Stem Cells Help Women Regrow Breasts After A Mastectomy

By Lucy Johnston

Express News

Scientists in the UK and Australia have been implementing a new technique to benefit women who have had a mastectomy to remove cancerous cells. The technique involves placing a special plastic mould under the skin and then injecting the area with the patient’s own stem cells. The cells are cultured from adipose tissue that is removed from the patient by liposuction. The stem cells are removed from the fat tissue and grown to a larger number, then recombined with the fat and injected back into the body. Results generally take from six months to a year, over which the fat and stem cells grow slowly until new breast tissue is formed. Since the tissue is grown by the patients’ own body, the breasts look and feel natural and are much more comfortable than silicone implants.

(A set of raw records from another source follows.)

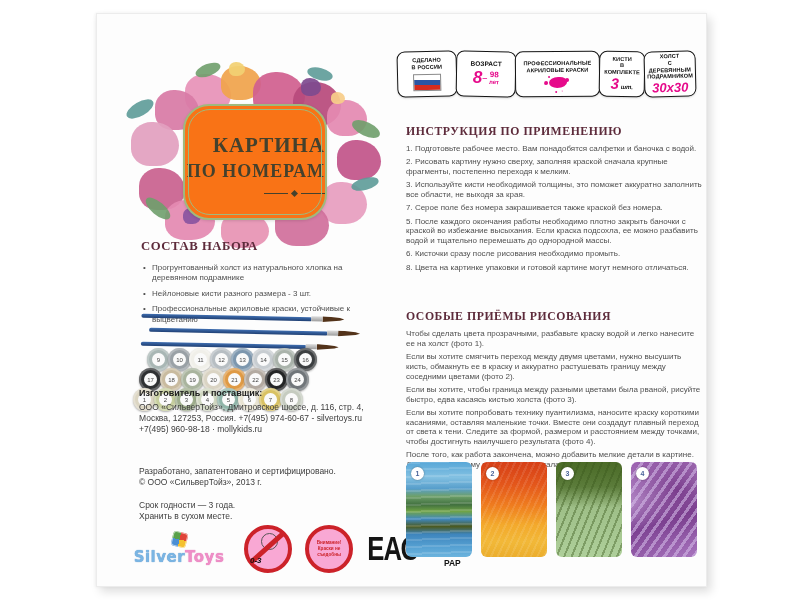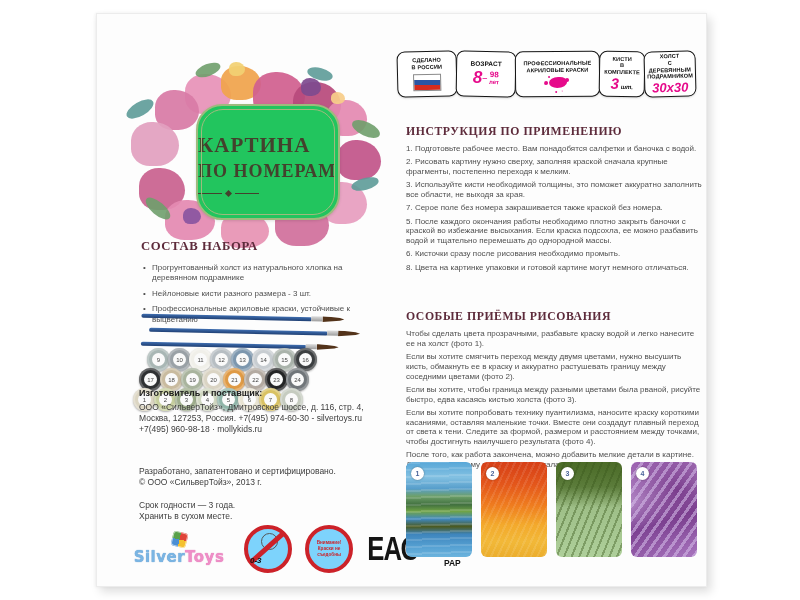--- a/index.html
+++ b/index.html
@@ -29,9 +29,9 @@
   .floral{position:absolute;left:28px;top:66px;width:256px;height:172px;}
   .fb{position:absolute;border-radius:48% 60% 52% 44%;opacity:.93;}
   .leaf{position:absolute;border-radius:50%;opacity:.9;}
-  .plaque{position:absolute;left:58px;top:24px;width:140px;height:112px;background:#22c55e;
+  .plaque{position:absolute;left:58px;top:24px;width:140px;height:112px;background:#f97316;
           border:2px solid #9fba7d;border-radius:26px;display:flex;flex-direction:column;
-          align-items:flex-start;justify-content:center;box-shadow:0 1px 3px rgba(0,0,0,.12);margin-left:13px;}
+          align-items:flex-end;justify-content:center;box-shadow:0 1px 3px rgba(0,0,0,.12);}
   .plaque::before{content:"";position:absolute;inset:3px;border:1.5px solid #9fba7d;border-radius:22px;}
   .plq1{font-family:"Liberation Serif",serif;font-weight:bold;font-size:21px;color:#44412d;
         letter-spacing:1px;margin-top:4px;}

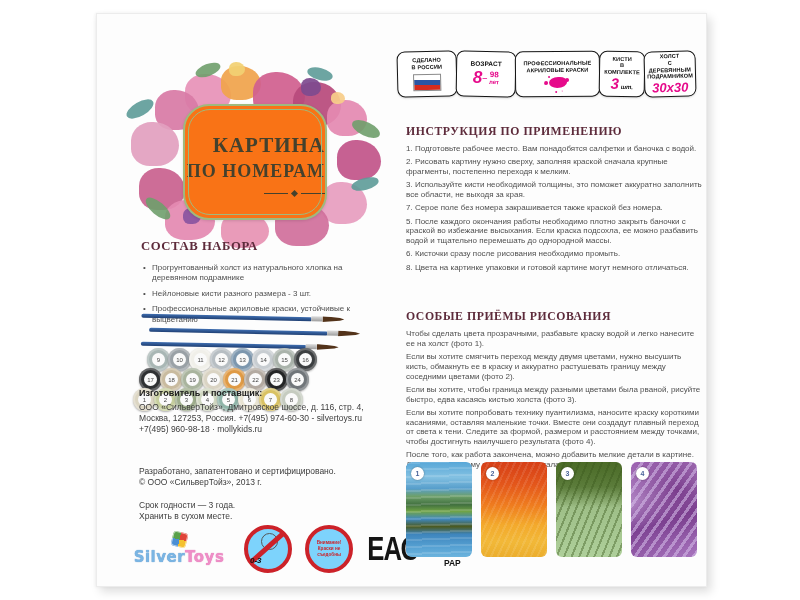--- a/index.html
+++ b/index.html
@@ -298,7 +298,7 @@
   <div class="manu">
     <div class="mh">Изготовитель и поставщик:</div>
     <div>ООО «СильверТойз», Дмитровское шоссе, д. 116, стр. 4,</div>
-    <div>Москва, 127253, Россия. +7(495) 974-60-30 - silvertoys.ru</div>
+    <div>Москва, 127253, Россия. +7(495) 974-60-67 - silvertoys.ru</div>
     <div>+7(495) 960-98-18 · mollykids.ru</div>
   </div>
   <div class="legal">

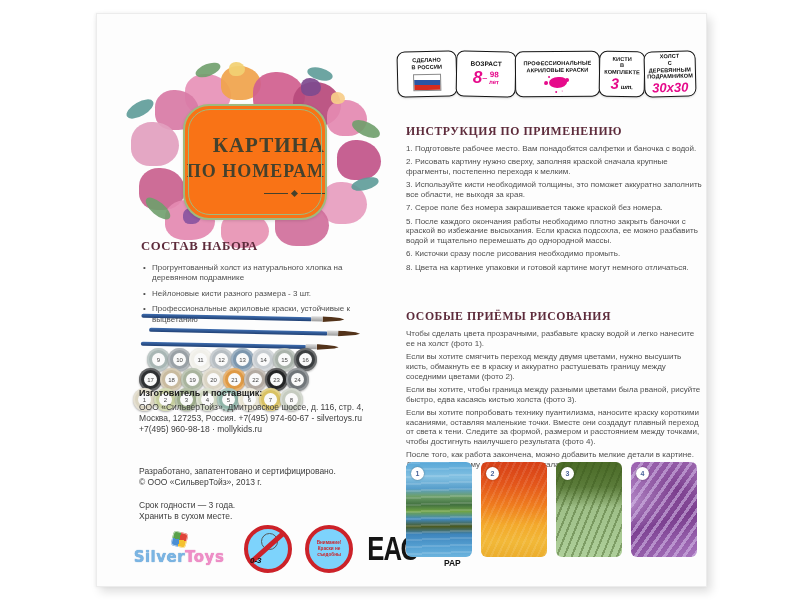--- a/index.html
+++ b/index.html
@@ -78,7 +78,7 @@
   .stword{font-family:"DejaVu Sans",sans-serif;font-weight:bold;font-size:15px;letter-spacing:.5px;}
   .st1{color:#7ab5e3;text-shadow:0 0 1px #4a86c0;}
   .st2{color:#ef8ec7;text-shadow:0 0 1px #d45ba3;}
-  .sign{width:40px;height:40px;border-radius:50%;border:4px solid #cc2229;background:#7dd3fc;
+  .sign{width:40px;height:40px;border-radius:50%;border:4px solid #cc2229;background:#f9a8d4;
         position:relative;flex:none;}
   .sign .slash{position:absolute;left:-3px;top:16px;width:45px;height:5px;background:#cc2229;
         transform:rotate(-42deg);border-radius:2px;}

The treatment was discovered by observing the way the body reacts to wounds. “Nature doesn’t like a vacuum,” said Professor Wayne Morrison of Melbourne University, who has performed the procedure himself, “so the chamber itself, because it is empty, tends to be filled in by the fat. We observed this and decided it could be used to help treat women who’d lost their breasts to ­cancer. Fat cells can grow to fill a void in the same way that the body repairs tissue damage. Our research shows fat ­continued to grow until it had filled the area where there had once been a ­natural breast. We attach the area to a blood supply from the chest or under the arm which helps the fat grow. The mould used by surgeons helps create a breast shape in which the fat forms.”

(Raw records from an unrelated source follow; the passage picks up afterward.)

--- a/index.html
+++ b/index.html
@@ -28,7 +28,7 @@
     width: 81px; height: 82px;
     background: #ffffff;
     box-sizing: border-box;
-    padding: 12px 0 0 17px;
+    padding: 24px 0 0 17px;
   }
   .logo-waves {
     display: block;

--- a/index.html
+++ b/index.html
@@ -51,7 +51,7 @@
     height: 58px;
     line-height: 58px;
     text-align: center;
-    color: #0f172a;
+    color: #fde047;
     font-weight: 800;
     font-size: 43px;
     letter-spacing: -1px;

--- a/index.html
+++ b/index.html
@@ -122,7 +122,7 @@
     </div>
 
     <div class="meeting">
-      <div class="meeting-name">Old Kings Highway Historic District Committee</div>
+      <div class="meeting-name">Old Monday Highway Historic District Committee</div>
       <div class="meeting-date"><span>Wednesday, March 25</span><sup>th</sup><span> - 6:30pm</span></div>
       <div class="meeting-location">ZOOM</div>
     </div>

The current treatment for mastectomy patients involves taking tissue from the buttock to form a new breast. The results of this treatment are variable, however, and the implementation of the use of stem cells will hopefully improve the outlooks for women. The treatment could also have potential for cosmetic surgeries as well, possibly replacing saline or silicone implants, which have been associated with various side effects.
Professor Morrison said: “We hope the technology will have a significant impact around the world. There are a lot of women who don’t have ­reconstructive surgery for whatever reason or have silicone breast implants but this will give them their own tissue back.”

The patients that have been treated so far have had very impressive results, according to Professor Kefah Mokbel, consultant breast surgeon at St. George’s Hospital, London. The plastic scaffolding used as a mould must be removed surgically, however the procedure is minimally invasive. Researchers hope to develop a biodegradable scaffold which will dissolve once the implant has grown. The treatment is also not used on women who have been cancer free for less than a year, in order to prevent the stem cells from causing further tumor growth.